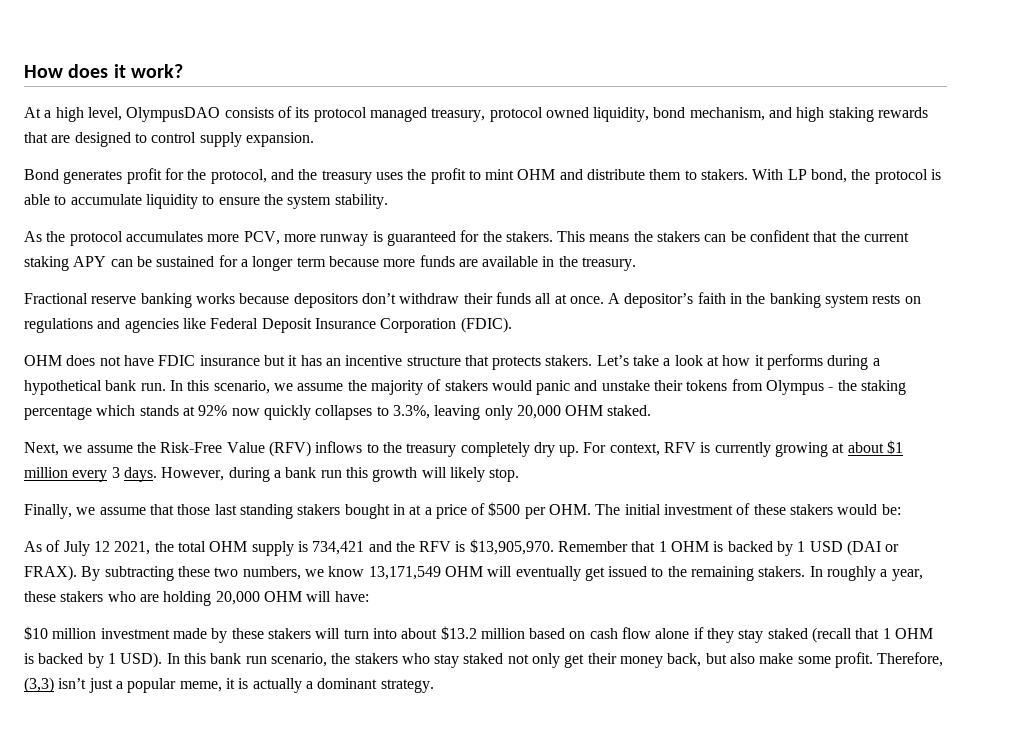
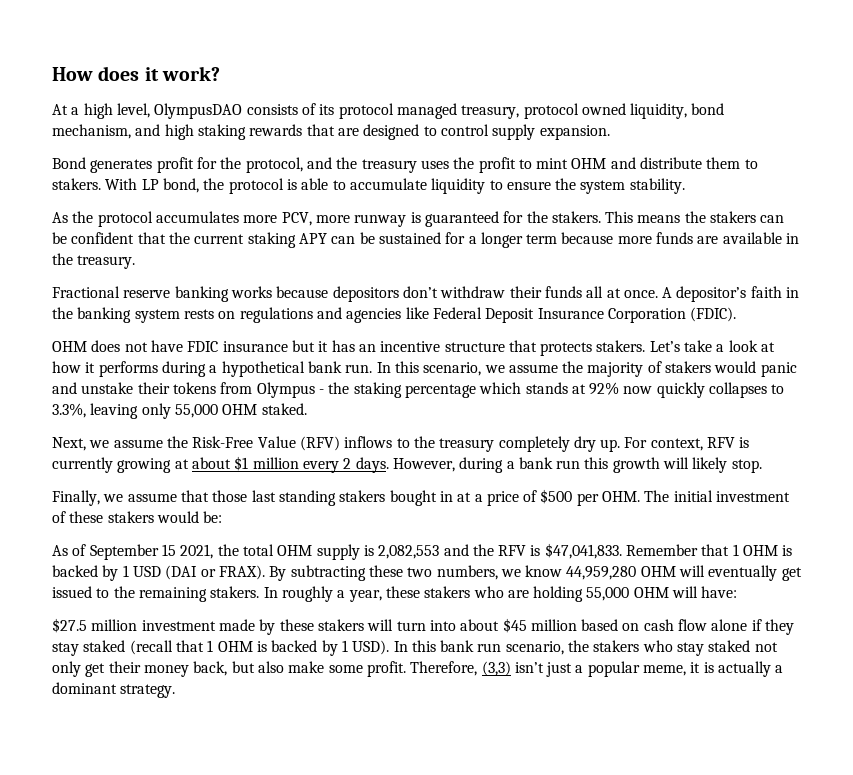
- In this scenario, we assume the majority of stakers would panic and unstake their tokens from Olympus - the staking percentage which stands at 92% now quickly collapses to 3.3%, leaving only 20,000 OHM staked.
+ In this scenario, we assume the majority of stakers would panic and unstake their tokens from Olympus - the staking percentage which stands at 92% now quickly collapses to 3.3%, leaving only 55,000 OHM staked.
- For context, RFV is currently growing at about $1 million every 3 days.
+ For context, RFV is currently growing at about $1 million every 2 days.
- As of July 12 2021, the total OHM supply is 734,421 and the RFV is $13,905,970.
+ As of September 15 2021, the total OHM supply is 2,082,553 and the RFV is $47,041,833.
- By subtracting these two numbers, we know 13,171,549 OHM will eventually get issued to the remaining stakers.
+ By subtracting these two numbers, we know 44,959,280 OHM will eventually get issued to the remaining stakers.
- In roughly a year, these stakers who are holding 20,000 OHM will have:
+ In roughly a year, these stakers who are holding 55,000 OHM will have:
- $10 million investment made by these stakers will turn into about $13.2 million based on cash flow alone if they stay staked (recall that 1 OHM is backed by 1 USD).
+ $27.5 million investment made by these stakers will turn into about $45 million based on cash flow alone if they stay staked (recall that 1 OHM is backed by 1 USD).

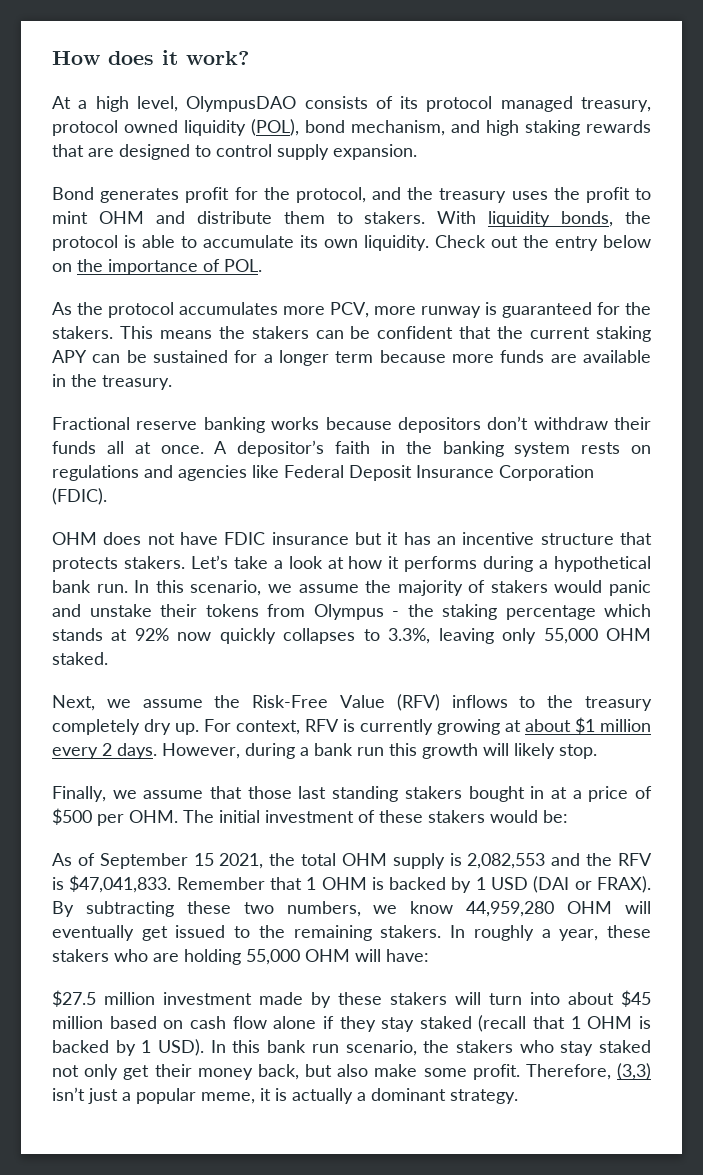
- At a high level, OlympusDAO consists of its protocol managed treasury, protocol owned liquidity, bond mechanism, and high staking rewards that are designed to control supply expansion.
+ At a high level, OlympusDAO consists of its protocol managed treasury, protocol owned liquidity (POL), bond mechanism, and high staking rewards that are designed to control supply expansion.
- With LP bond, the protocol is able to accumulate liquidity to ensure the system stability.
+ With liquidity bonds, the protocol is able to accumulate its own liquidity. Check out the entry below on the importance of POL.

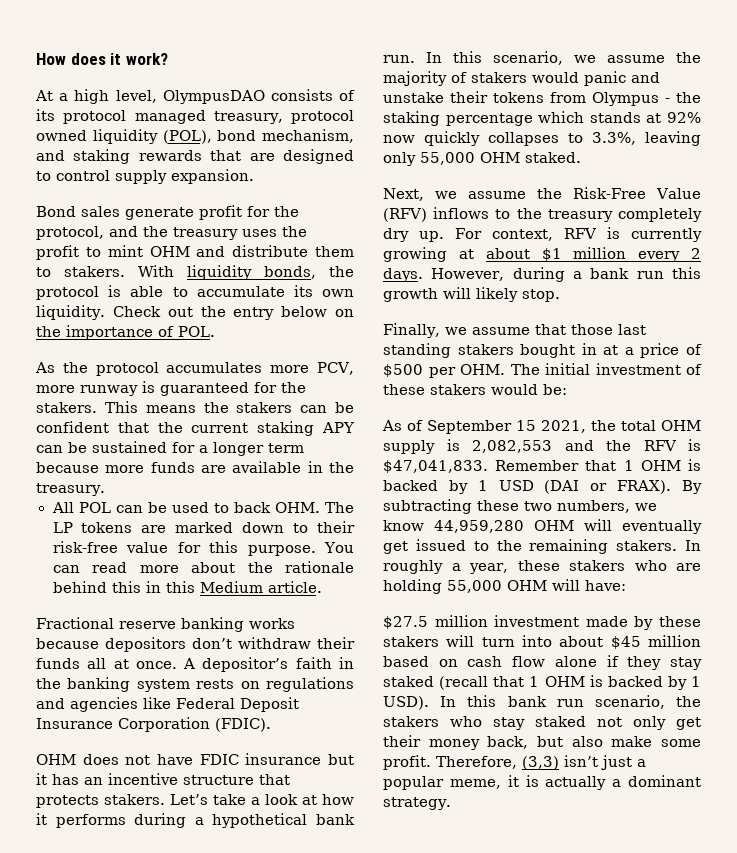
- At a high level, OlympusDAO consists of its protocol managed treasury, protocol owned liquidity (POL), bond mechanism, and high staking rewards that are designed to control supply expansion.
+ At a high level, OlympusDAO consists of its protocol managed treasury, protocol owned liquidity (POL), bond mechanism, and staking rewards that are designed to control supply expansion.
- Bond generates profit for the protocol, and the treasury uses the profit to mint OHM and distribute them to stakers.
+ Bond sales generate profit for the protocol, and the treasury uses the profit to mint OHM and distribute them to stakers.
+ All POL can be used to back OHM. The LP tokens are marked down to their risk-free value for this purpose. You can read more about the rationale behind this in this Medium article.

- - - -

## What is needed
Set down, word for word, only the lines running from the line with "- With LP bond, the" through the final line of the entries above, omitting all pictures.

## Solution to the problem
- With LP bond, the protocol is able to accumulate liquidity to ensure the system stability.
+ With liquidity bonds, the protocol is able to accumulate its own liquidity. Check out the entry below on the importance of POL.

- At a high level, OlympusDAO consists of its protocol managed treasury, protocol owned liquidity (POL), bond mechanism, and high staking rewards that are designed to control supply expansion.
+ At a high level, OlympusDAO consists of its protocol managed treasury, protocol owned liquidity (POL), bond mechanism, and staking rewards that are designed to control supply expansion.
- Bond generates profit for the protocol, and the treasury uses the profit to mint OHM and distribute them to stakers.
+ Bond sales generate profit for the protocol, and the treasury uses the profit to mint OHM and distribute them to stakers.
+ All POL can be used to back OHM. The LP tokens are marked down to their risk-free value for this purpose. You can read more about the rationale behind this in this Medium article.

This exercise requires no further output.